Tuesday, June 7, 2011

Sony Hacked Once More, Deja Vu All Over Again

Sony today suffered another security breach, adding to its problems as the company struggles to restore consumer confidence after a string of hacker attacks.

The hacking group LulzSec posted 54-megabytes of what it says is developer source code to its website, along with exposing Sony BMG internal network maps.

Also, Sony Pictures Russia today suffered an apparently unrelated SQL injection attack, and a hacking group known as "The UnderTakers" claims it defaced Sony Music Brazil. Both sites are now offline.

"Our latest goal is 'Hack Sony 5 Times', so please find enclosed our 5th Sony hack," wrote the hacking group on the Pirate Bay website.

"Enjoy this 54MB collection of SVN Sony Developer source code. That's hackers 16, Sony 0. Your move!"

After posting the BMG network maps LulzSec amended its goal, stating it now aims to attack Sony six times.

The group is well on its way to achieving its ambitions. LulzSec claims responsibility for the recent SQL injection hack against Sony Pictures that compromised over 1 million user accounts and exposed 7,000 music codes and 3.5 million coupons. LulzSec says the data it exposed was unencrypted and easy to uncover.

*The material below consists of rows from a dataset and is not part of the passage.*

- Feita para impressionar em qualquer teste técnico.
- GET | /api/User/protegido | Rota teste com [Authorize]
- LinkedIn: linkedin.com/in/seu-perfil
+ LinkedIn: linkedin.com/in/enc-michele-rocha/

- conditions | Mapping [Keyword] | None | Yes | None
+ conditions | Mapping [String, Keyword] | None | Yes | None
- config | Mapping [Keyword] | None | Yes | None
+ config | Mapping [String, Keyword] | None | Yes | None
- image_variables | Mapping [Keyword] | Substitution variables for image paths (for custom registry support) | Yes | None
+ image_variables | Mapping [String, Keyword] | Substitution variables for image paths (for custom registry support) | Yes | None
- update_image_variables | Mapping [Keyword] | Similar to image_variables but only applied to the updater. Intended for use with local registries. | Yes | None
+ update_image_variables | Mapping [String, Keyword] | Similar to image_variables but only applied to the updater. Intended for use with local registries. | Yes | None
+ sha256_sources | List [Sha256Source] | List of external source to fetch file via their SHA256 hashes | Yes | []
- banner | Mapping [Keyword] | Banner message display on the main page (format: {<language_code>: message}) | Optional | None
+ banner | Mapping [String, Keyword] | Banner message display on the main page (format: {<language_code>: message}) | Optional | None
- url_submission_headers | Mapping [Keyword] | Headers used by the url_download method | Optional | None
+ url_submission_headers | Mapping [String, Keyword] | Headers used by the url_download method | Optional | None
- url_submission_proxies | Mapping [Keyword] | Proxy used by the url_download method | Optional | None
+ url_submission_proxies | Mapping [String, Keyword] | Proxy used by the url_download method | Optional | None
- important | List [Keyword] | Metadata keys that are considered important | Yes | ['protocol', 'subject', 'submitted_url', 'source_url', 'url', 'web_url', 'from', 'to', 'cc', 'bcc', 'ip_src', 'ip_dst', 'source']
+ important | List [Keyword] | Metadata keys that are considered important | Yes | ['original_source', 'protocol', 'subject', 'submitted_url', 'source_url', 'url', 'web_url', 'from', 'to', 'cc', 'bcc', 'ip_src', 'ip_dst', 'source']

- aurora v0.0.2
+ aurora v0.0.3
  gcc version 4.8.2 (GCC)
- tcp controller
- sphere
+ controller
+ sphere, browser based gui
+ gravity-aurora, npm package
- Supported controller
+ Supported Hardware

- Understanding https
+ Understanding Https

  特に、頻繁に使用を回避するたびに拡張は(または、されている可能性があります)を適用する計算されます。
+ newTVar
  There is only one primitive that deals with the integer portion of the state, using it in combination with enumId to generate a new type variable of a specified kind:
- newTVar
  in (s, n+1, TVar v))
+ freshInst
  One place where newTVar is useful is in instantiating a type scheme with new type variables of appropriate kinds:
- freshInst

Sony has now suffered over a dozen attacks since the initial and most massive breach, when unknown hackers compromised over 100 million user accounts from April 16 to 19. Since then, a series of smaller attacks have crippled the company's attempt to restore both its systems and consumer confidence.

On May 5, anonymous hackers published old sweepstakes information, then stole $1,225 in online Sony game points eleven days later. On May 18, just as Sony was getting ready to restore its online systems after a month of outages, hackers targeted its password reset tool. Then from May 25 to 26, hackers compromised Sony sites in Greece, Canada, Indonesia and Thailand.

While no one has claimed responsibility for the initial and most massive attack, several hacking groups including Anonymous, Idahc, The UnderTakers and LulzSec have openly declared their parts in the smaller hacks.

It's still unclear exactly why hackers are ripping Sony apart. Anonymous says it initially perpetrated denial of service attacks against the company for suing one of its members, who had posted online instructions on how to root one's PS3.

Whatever the reason for its misfortune, Sony is paying for the legal and financial consequences. The company is neck-deep in lawsuits and investigations, plus having to testify before Congress and submitting to a subpoena. Sony is also offering free games and services to its angry customers, plus providing free credit card monitoring and insurance policies up to $1 million in case of identity theft.